I looked down at my scant notes, then looked up to the jumbled mess of books randomly scattered across the library. At first I felt bewildered but then suddenly elated – I had just found something to do. I was about to get up and start planning my assault on the books when AJ raised his head again.
‘What?’ I asked him.
‘Can I ask you something?’ he began in considered fashion. I had no idea where he was going this time, but had already realised he was the kind of guy that asked whatever was on his mind. That was why I liked him, I think, despite his rudeness.
‘Shoot,’ I said, unsure if that word sounded right coming from me, but thinking that’s the way you might speak to someone who has been a crack cocaine dealer since he was a teenager.

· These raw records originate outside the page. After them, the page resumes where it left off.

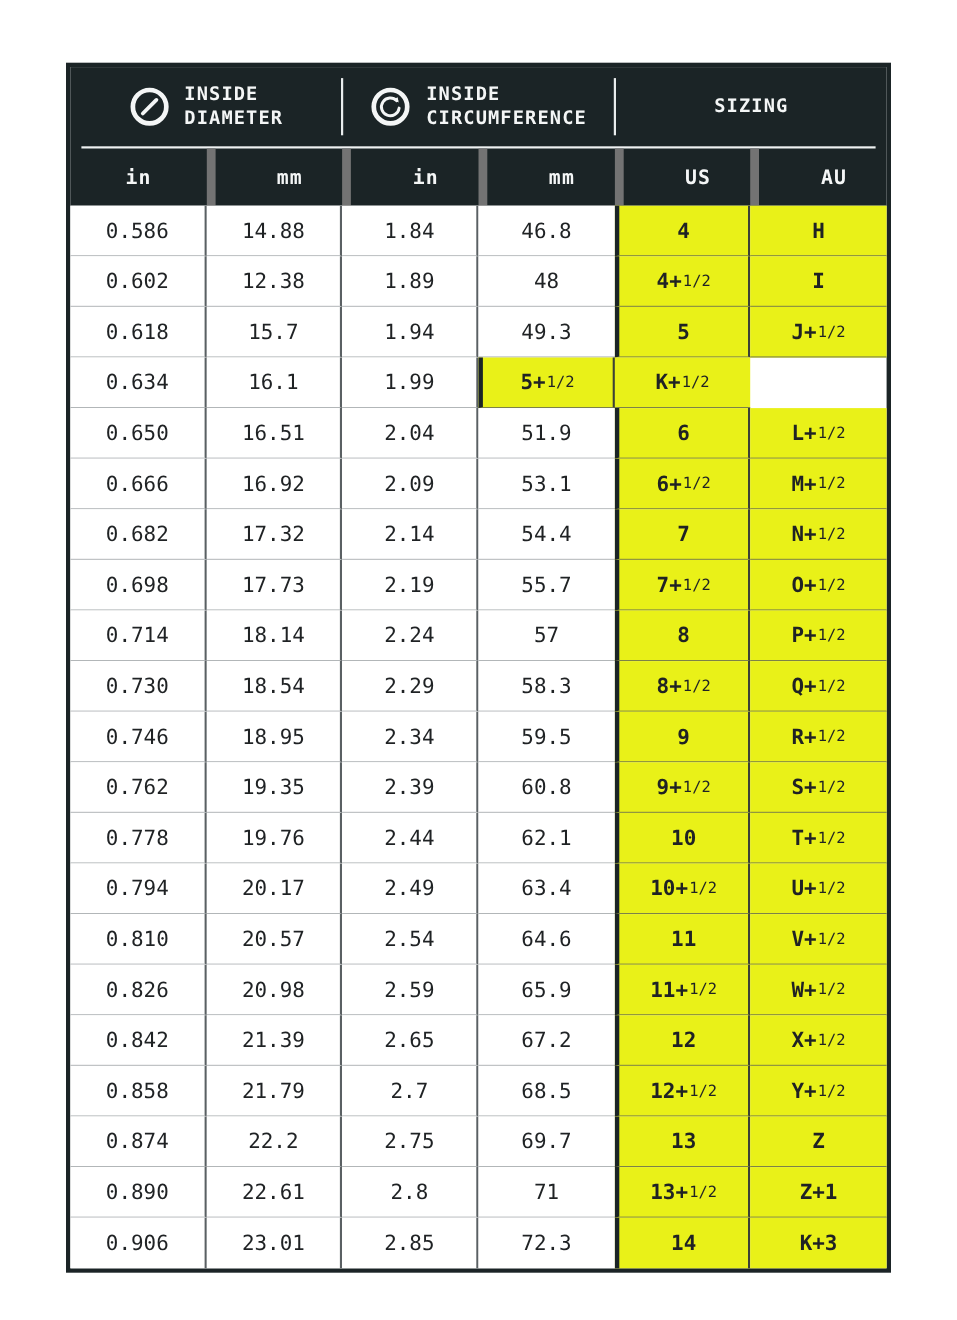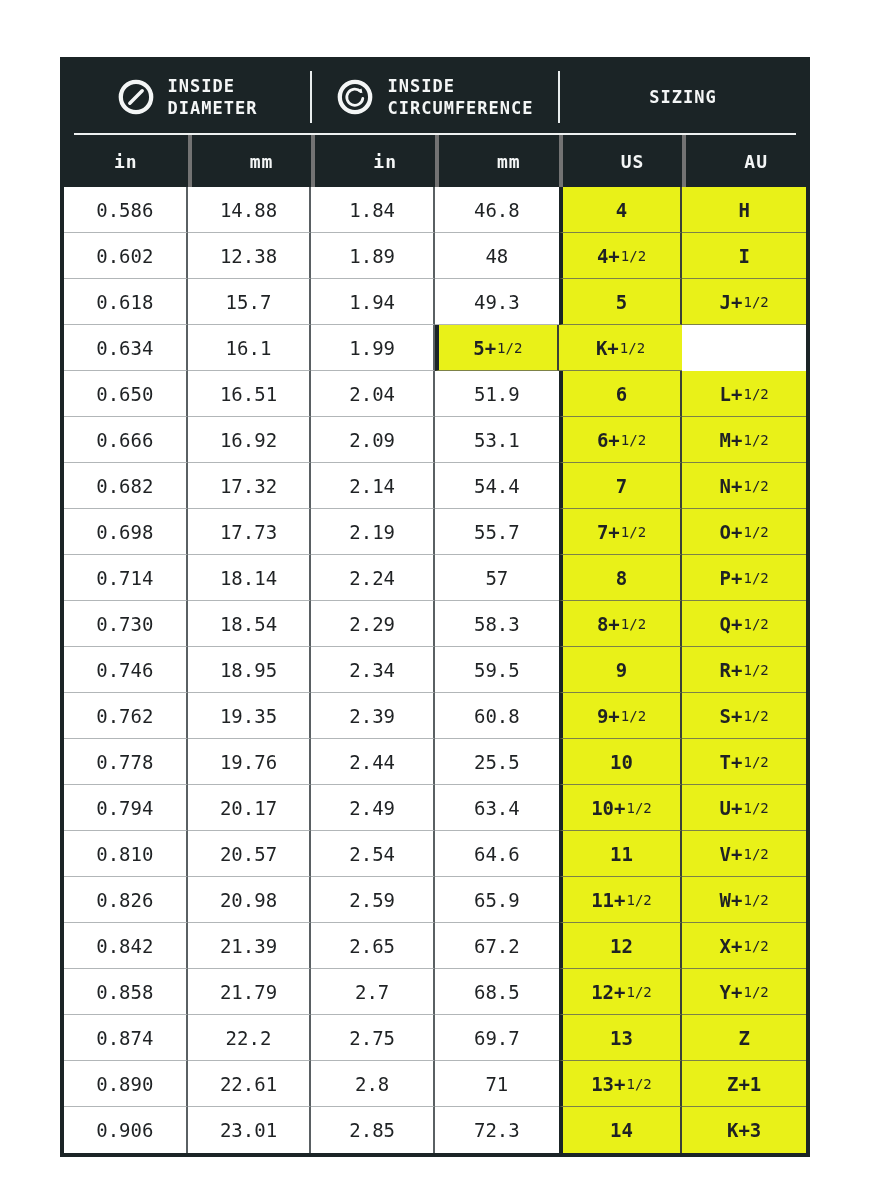--- a/index.html
+++ b/index.html
@@ -29,21 +29,21 @@
   .hsec{flex:1;display:flex;align-items:center;justify-content:center;gap:13px;height:100%;}
   .vdiv{width:2px;height:52px;background:#e9eded;align-self:center;flex:0 0 auto;}
   .hicon{display:flex;align-items:center;}
   .hicon svg{display:block;}
   .htitle{display:flex;flex-direction:column;color:var(--header-text);
     font-size:17px;font-weight:bold;letter-spacing:1px;line-height:1.3;}
   .hline{height:2px;background:#eef1f1;margin:0 10px;}
   .subhead{display:grid;grid-template-columns:repeat(6,1fr);height:52px;}
   .shcell{display:flex;align-items:center;justify-content:center;
     color:var(--header-text);font-size:18px;font-weight:bold;letter-spacing:1px;}
-  .shcell + .shcell{border-left:4px solid #737373;padding-left:20px;}
+  .shcell + .shcell{border-left:8px solid #737373;padding-left:20px;}
   
   .row{display:grid;grid-template-columns:repeat(6,1fr);height:46px;}
   .cell{display:flex;align-items:center;justify-content:center;
     font-size:19px;color:var(--body-text);box-sizing:border-box;}
   .c0,.c1,.c2,.c3{background:#ffffff;border-bottom:1px solid var(--h-line-light);}
   .c0,.c1,.c2{border-right:2px solid var(--v-line-light);}
   .c4,.c5{background:var(--highlight-yellow);font-weight:bold;
     border-bottom:1px solid var(--h-line-yellow);}
   .c4{border-left:4px solid var(--header-bg);border-right:2px solid var(--v-line-yellow);}
   .row:last-child .cell{border-bottom:none;}
@@ -201,21 +201,21 @@
         <div class="cell c1">19.35</div>
         <div class="cell c2">2.39</div>
         <div class="cell c3">60.8</div>
         <div class="cell c4">9+<span class="frac">1/2</span></div>
         <div class="cell c5">S+<span class="frac">1/2</span></div>
       </div>
       <div class="row">
         <div class="cell c0">0.778</div>
         <div class="cell c1">19.76</div>
         <div class="cell c2">2.44</div>
-        <div class="cell c3">25.5</div>
+        <div class="cell c3">62.1</div>
         <div class="cell c4">10</div>
         <div class="cell c5">T+<span class="frac">1/2</span></div>
       </div>
       <div class="row">
         <div class="cell c0">0.794</div>
         <div class="cell c1">20.17</div>
         <div class="cell c2">2.49</div>
         <div class="cell c3">63.4</div>
         <div class="cell c4">10+<span class="frac">1/2</span></div>
         <div class="cell c5">U+<span class="frac">1/2</span></div>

‘Does you like black people?’
‘Sure,’ I began confidently, without hesitation, ‘but I don’t like short people.’
AJ stared at me for a moment, contemplating that one before he broke out into a beautiful, face-filling smile, his gold tooth sparkling. ‘Shh-iiitt!!’ he exclaimed. ‘That’s funny!’ he said, as he laughed and banged his hand on the table. ‘That’s good, Scotland! Don’t like short people. You’re funny!’ He carried on laughing and hitting the table. This little outburst had caught the attention of a few of the other inmates who were staring over until AJ remembered his librarian role. ‘What you motherfuckas looking at!?’ he barked. ‘You come here to read the motherfucking books or watch the motherfucking floor show, motherfuckas?’ The onlookers quickly recoiled into their books. Meanwhile, AJ’s fury vanished as swiftly as it had appeared and he chuckled in my direction. ‘We going be a’ight, Scotland, we going to be a’ight in the li-bra-ree!!’